Son frère aurait également été victime de Gabriel Matzneff
“Il (son père, NDLR) m’a littéralement offerte à Gabriel Matzneff dont il vénérait les écrits et la grande carrière littéraire”, estime Bérénice dans un texte qu’elle a soumis à son frère aîné, également adopté, et lui aussi victime de violences sexuelles.
“Mon père adoptif cultivait un sentiment d’impunité. (…) Il était médecin, maître des ordonnances, il médicamentait toute la famille. J’ai souvenir d’avoir eu droit à des breuvages qu’il me destinait avant de devenir une proie pour son ami pour éviter toute rébellion ou panique de ma part”, poursuit-elle.
Un récit auquel son frère s’est associé en le contresignant le 12 janvier 2023, même s’il “ne souhaite pas être davantage mêlé à son action pour ne pas replonger dans un passé douloureux”.
Enfin, dans les derniers mois de la vie de son père adoptif, fin 2020, Bérénice lui a posé de nombreuses questions sur les violences sexuelles qui ont marqué son enfance. Elle a d’ailleurs enregistré leurs échanges.
À cette époque, elle lui prête notamment le livre “La familia Grande”, dans lequel Camille Kouchner dénonce les agressions sexuelles de son beau-père, Olivier Duhamel, sur son frère.
“Ce n’est pas courant un livre consacré au viol du fils par son père, commente le père adoptif de Bérénice dans un audio que RMC a pu écouter. Cela arrive plus souvent qu’on ne le pense et en tout cas plus souvent qu’on ne le dit dans les familles de la haute bourgeoisie où on ne plaisante pas avec la morale."
La victime souhaite être confrontée à l'écrivain
Dans ces discussions, le père adoptif de Bérénice admet à demi-mots ses penchants pédophiles: "Si tu lis la littérature grecque de l’antiquité, ce n’est qu’un éloge de l’enfant". Il admet aussi ceux de son ami Gabriel Matzneff: “Matzneff n’était pratiquement qu’avec des enfants, on le classait parmi les pédérastes au sens grec du terme”. Il explique “avoir ouvert la voie aux enfants” et estime que “les liens familiaux sont certainement un des thèmes qui sera à réviser dans le siècle qui vient”.

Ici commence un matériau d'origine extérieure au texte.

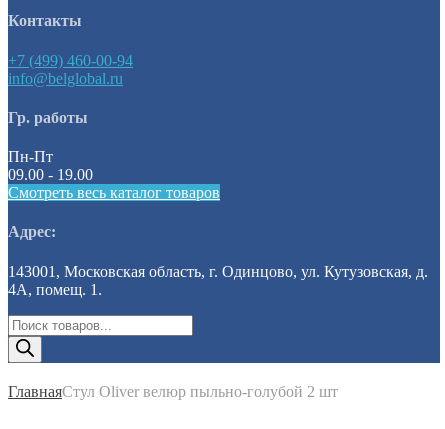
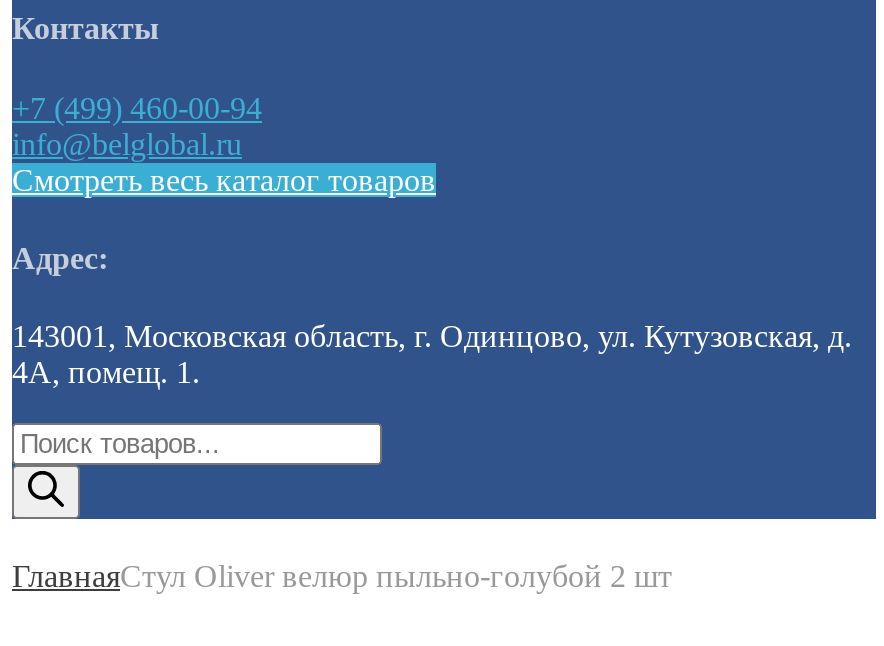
- Гр. работы
- Пн-Пт
- 09.00 - 19.00
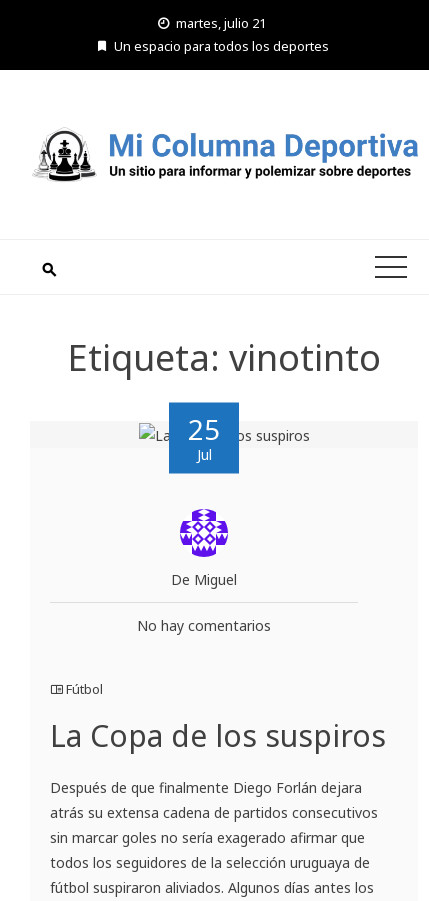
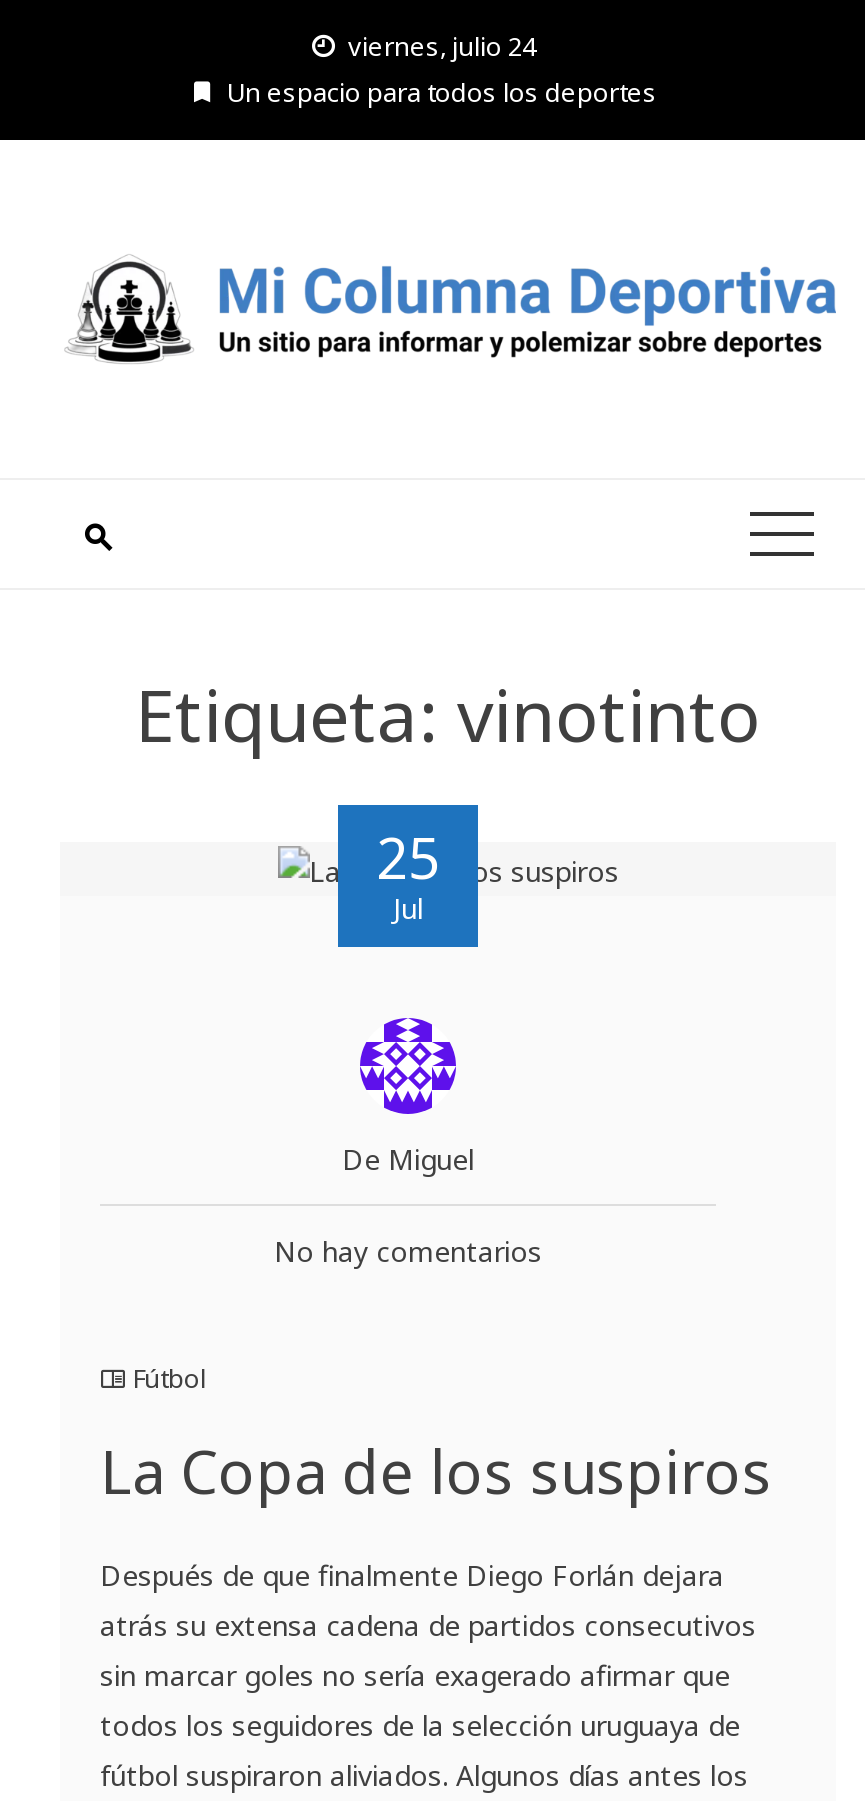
- martes, julio 21
+ viernes, julio 24
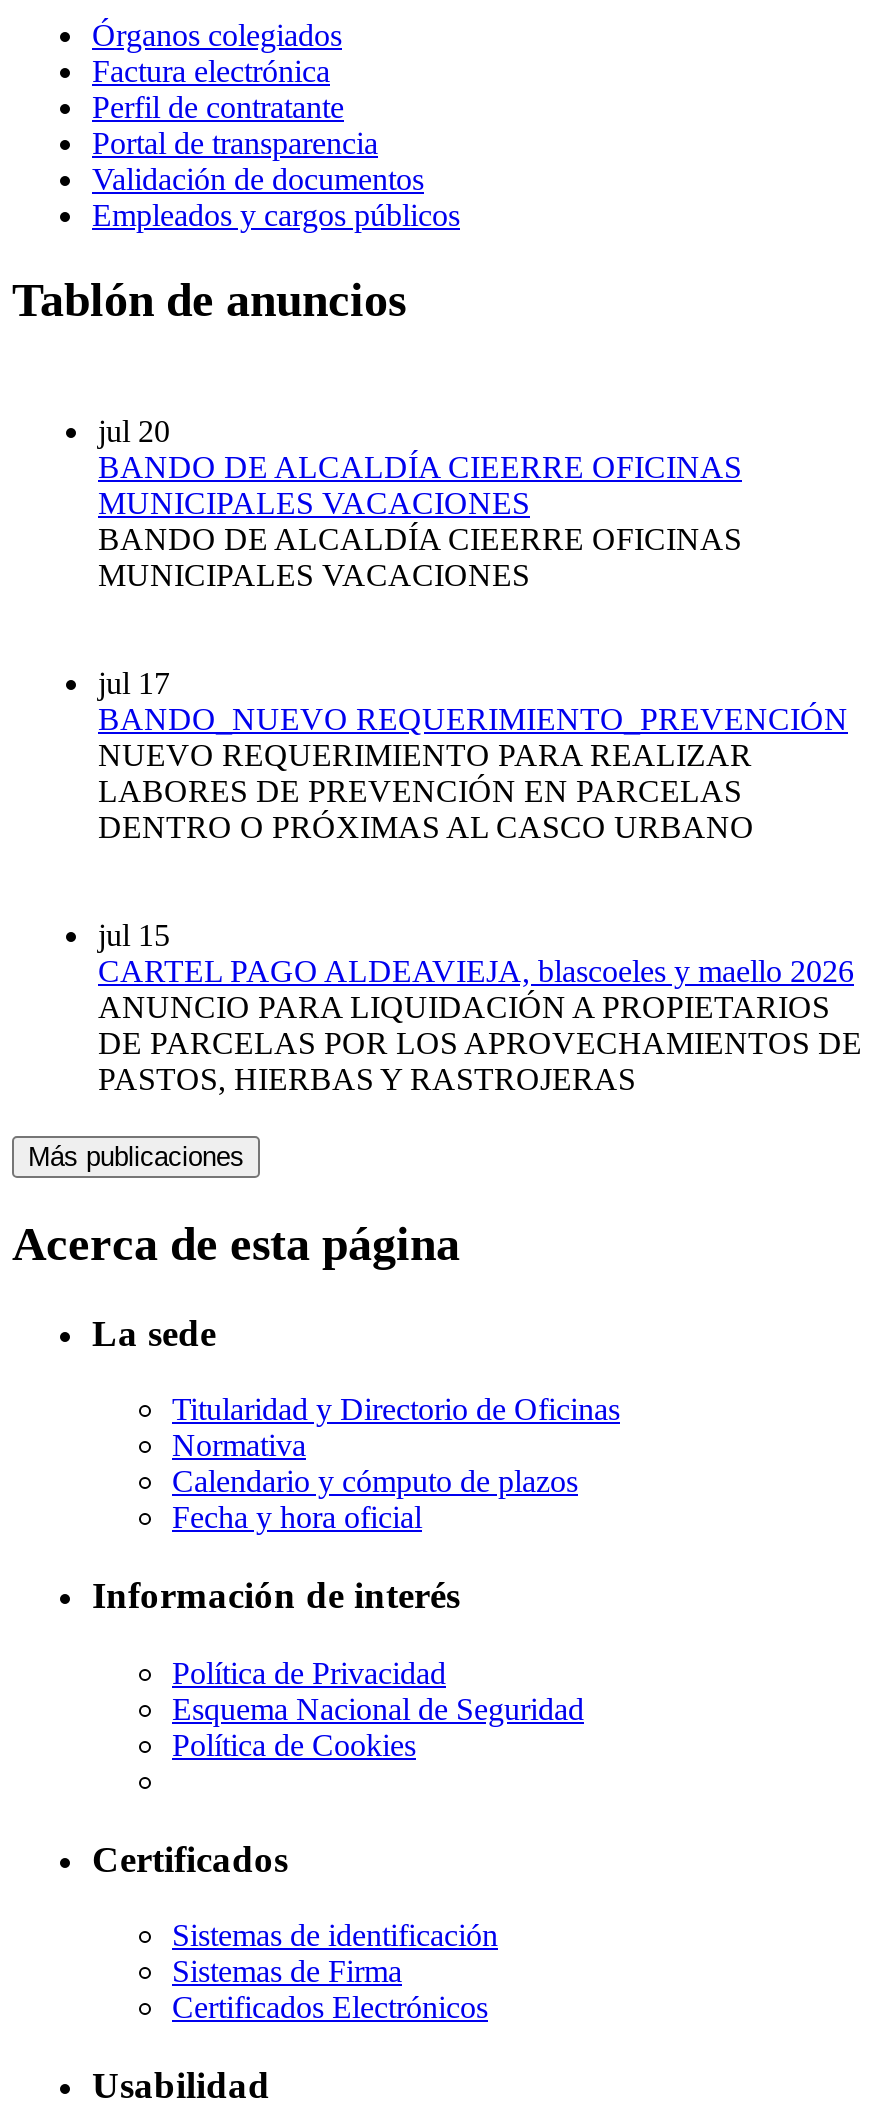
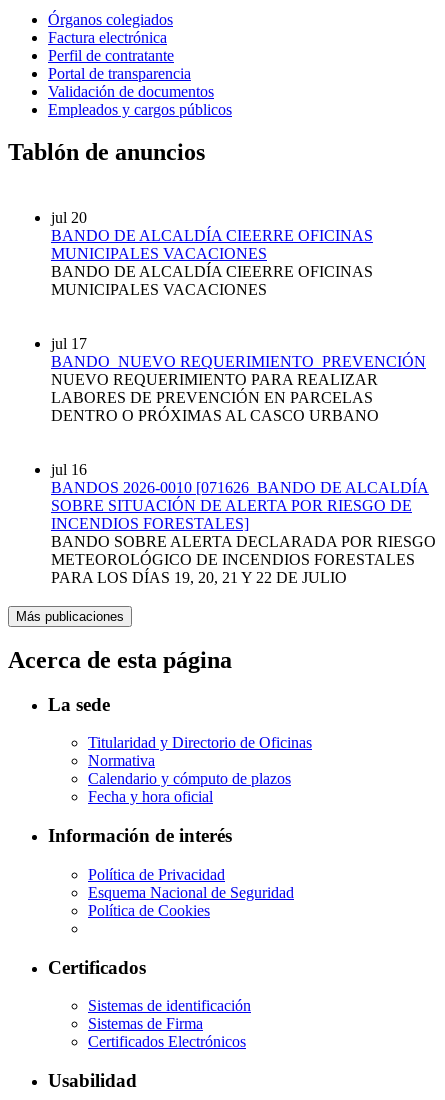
- jul 15
- CARTEL PAGO ALDEAVIEJA, blascoeles y maello 2026
- ANUNCIO PARA LIQUIDACIÓN A PROPIETARIOS
- DE PARCELAS POR LOS APROVECHAMIENTOS DE
- PASTOS, HIERBAS Y RASTROJERAS
+ jul 16
+ BANDOS 2026-0010 [071626_BANDO DE ALCALDÍA
+ SOBRE SITUACIÓN DE ALERTA POR RIESGO DE
+ INCENDIOS FORESTALES]
+ BANDO SOBRE ALERTA DECLARADA POR RIESGO
+ METEOROLÓGICO DE INCENDIOS FORESTALES
+ PARA LOS DÍAS 19, 20, 21 Y 22 DE JULIO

Si Bérénice veut aujourd’hui être entendue au plus vite par la justice, c'est parce qu’elle souhaite être confrontée à Gabriel Matzneff, âgé de 87 ans. Elle s’inquiète également pour les potentielles autres victimes. Elle soupçonne l’écrivain d’être en contact avec un enfant de 11 ans, fils adoptif d’un de ses amis intimes.
“Étant précisé, ajoutent les avocats de Bérénice, qu’il ne peut en aucune façon être préjugé à ce stade de l’existence du moindre fait de nature délictuelle ou criminelle à l’égard de cet enfant”.
Contacté, l’un des avocats de Gabriel Matzneff, Me Emmanuel Pierrat, n’a pas souhaité réagir aux accusations de cette femme et rappelle que son client “n’a jamais été placé en garde à vue ni mis en examen” dans l’enquête toujours en cours.
Selon les informations de RMC, une nouvelle enquête préliminaire pour viol sur mineur a été ouverte par le parquet de Paris le 23 octobre dernier, visant Gabriel Matzneff, après ces nouvelles accusations.